Editorial: Advances in Aspergillus fumigatus Pathobiology
- 1Division of Pediatric Infectious Diseases, Department of Pediatrics, Duke University Medical Center, Durham, NC, USA
- 2Infectious Diseases Service, Department of Medicine, Lausanne University Hospital, Lausanne, Switzerland
- 3Institute of Microbiology, Lausanne University Hospital, Lausanne, Switzerland
- 4Department of Molecular Genetics and Microbiology, Duke University Medical Center, Durham, NC, USA
The Editorial on the Research Topic
Advances in Aspergillus fumigatus Pathobiology
Aspergillus fumigatus and other Aspergillus spp. are ubiquitous in our environment. However, their potential to cause severe disease in humans was ignored for many centuries. The first reported case of presumed human aspergillosis is from 1791 during the French revolution. A 22-year old soldier sought medical attention for painful cheek swelling because of a fungus ball of the maxillary sinus invading the mouth and orbit (Plaignaud, 1791). The patient ultimately recovered after surgery. A few decades earlier, in 1729, the Italian priest and botanist Pier Antonio Micheli provided the first description of the fungal genus that he named “Aspergillus” because of the similarity of the conidial head and spores to the aspergillum, the liturgical implement used to sprinkle holy water in the Catholic church (Micheli, 1729). During the first half of the twentieth century, Aspergillus spp. were considered common laboratory contaminants and only an occasional cause of human diseases with some case reports of chronic bronchopulmonary aspergillosis among farmers, cerebral abscesses, meningitis, and bone infections (Cawley, 1947). The introduction of steroid therapy in the 1950s, the later development of anti-neoplastic chemotherapy, and the first hematopoietic stem cell transplantations during the following decades revealed the devastating potential of these fungi in patients with severely depressed immune systems.
Invasive aspergillosis (IA) has now emerged as a major infectious threat and the prevalence and spectrum of the disease has progressed in parallel with advances in medicine and the advent of new therapies with potent immunosuppressive effects. The cumulative 12-month incidence of IA is estimated at 1.6% in hematopoietic stem cell transplant recipients and 0.7% in solid organ transplant recipients, with an overall 1-year mortality of 40–75% (Kontoyiannis et al., 2010; Pappas et al., 2010).

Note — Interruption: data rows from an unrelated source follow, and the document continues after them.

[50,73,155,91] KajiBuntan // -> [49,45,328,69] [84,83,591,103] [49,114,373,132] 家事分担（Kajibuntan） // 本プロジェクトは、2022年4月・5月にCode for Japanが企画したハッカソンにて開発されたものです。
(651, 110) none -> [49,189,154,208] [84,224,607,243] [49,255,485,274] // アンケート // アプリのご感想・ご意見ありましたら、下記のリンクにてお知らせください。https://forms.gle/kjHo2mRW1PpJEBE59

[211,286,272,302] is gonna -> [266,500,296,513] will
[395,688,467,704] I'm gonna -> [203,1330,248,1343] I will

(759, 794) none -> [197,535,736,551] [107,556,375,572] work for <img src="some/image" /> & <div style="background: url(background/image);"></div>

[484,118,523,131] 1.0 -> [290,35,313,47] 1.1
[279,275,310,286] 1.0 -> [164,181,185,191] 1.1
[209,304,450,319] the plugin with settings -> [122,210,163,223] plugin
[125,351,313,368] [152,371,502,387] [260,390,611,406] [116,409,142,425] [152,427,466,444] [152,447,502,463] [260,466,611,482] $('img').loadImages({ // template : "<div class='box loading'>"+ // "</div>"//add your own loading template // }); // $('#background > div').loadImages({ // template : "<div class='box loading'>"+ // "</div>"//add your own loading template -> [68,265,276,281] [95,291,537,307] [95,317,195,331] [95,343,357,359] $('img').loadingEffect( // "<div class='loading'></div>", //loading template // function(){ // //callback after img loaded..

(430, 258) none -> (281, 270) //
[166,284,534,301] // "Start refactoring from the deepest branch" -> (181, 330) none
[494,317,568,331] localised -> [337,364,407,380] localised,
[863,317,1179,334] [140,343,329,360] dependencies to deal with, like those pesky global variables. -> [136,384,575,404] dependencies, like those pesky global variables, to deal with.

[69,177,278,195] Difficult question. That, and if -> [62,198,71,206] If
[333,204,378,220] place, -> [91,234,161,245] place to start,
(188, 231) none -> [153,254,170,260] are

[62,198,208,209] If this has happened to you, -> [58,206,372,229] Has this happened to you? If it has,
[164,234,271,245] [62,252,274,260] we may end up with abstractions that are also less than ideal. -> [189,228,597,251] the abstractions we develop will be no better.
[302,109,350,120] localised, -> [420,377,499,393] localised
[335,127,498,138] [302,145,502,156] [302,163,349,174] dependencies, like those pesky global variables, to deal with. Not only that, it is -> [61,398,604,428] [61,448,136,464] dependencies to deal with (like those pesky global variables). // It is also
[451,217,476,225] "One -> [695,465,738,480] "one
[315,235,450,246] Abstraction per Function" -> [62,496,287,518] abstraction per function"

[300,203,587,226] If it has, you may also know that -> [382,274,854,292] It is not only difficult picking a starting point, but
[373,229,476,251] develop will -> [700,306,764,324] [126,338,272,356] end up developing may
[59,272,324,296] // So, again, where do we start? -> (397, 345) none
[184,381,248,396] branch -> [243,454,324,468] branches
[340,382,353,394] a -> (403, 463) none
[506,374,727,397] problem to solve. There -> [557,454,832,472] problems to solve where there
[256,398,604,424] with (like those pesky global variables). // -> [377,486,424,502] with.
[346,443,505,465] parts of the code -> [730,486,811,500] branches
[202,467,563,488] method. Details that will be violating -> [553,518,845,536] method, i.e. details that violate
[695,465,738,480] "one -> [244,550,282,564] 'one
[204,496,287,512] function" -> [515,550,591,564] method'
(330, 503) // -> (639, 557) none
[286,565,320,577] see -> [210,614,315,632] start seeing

Moreover, IA is increasingly reported in populations with other underlying conditions, such as intensive-care unit patients, or patients with autoimmune or chronic bronchopulmonary diseases (Meersseman et al., 2004; Garbino et al., 2011).
Despite a slight improvement in survival rates (Steinbach et al., 2012), the mortality of IA remains high, and little significant progress has been made in the management of the disease over the last several decades. Amphotericin B was historically the pillar of antifungal therapy, but included an unacceptably high rate of failure due to toxicity. At the beginning of this century, voriconazole demonstrated a better efficacy and safety profile and became the preferred first-line therapy of IA (Herbrecht et al., 2002). However, emergence of resistance to triazoles as a probable consequence of the widespread use of fungicides in the agriculture and industry (Vermeulen et al., 2013) has led to the need for second-line antifungal agents. Echinocandins, such as caspofungin or micafungin, are now considered as salvage therapy of IA (Maertens et al., 2004), but their lack of fungicidal activity limits their efficacy. Posaconazole is active against most Aspergillus spp. However, the most frequent mechanism of voriconazole resistance (i.e., mutations of the Cyp51A gene) often confers pan-azole resistance and the increasing use of posaconazole prophylaxis in patients with hematologic malignancies raises concern about breakthrough infections due to resistant Aspergillus spp. or other fungi (Auberger et al., 2012). Combination antifungal therapy, such as the association of triazoles and echinocandins, has led to inconclusive results (Marr et al., 2015).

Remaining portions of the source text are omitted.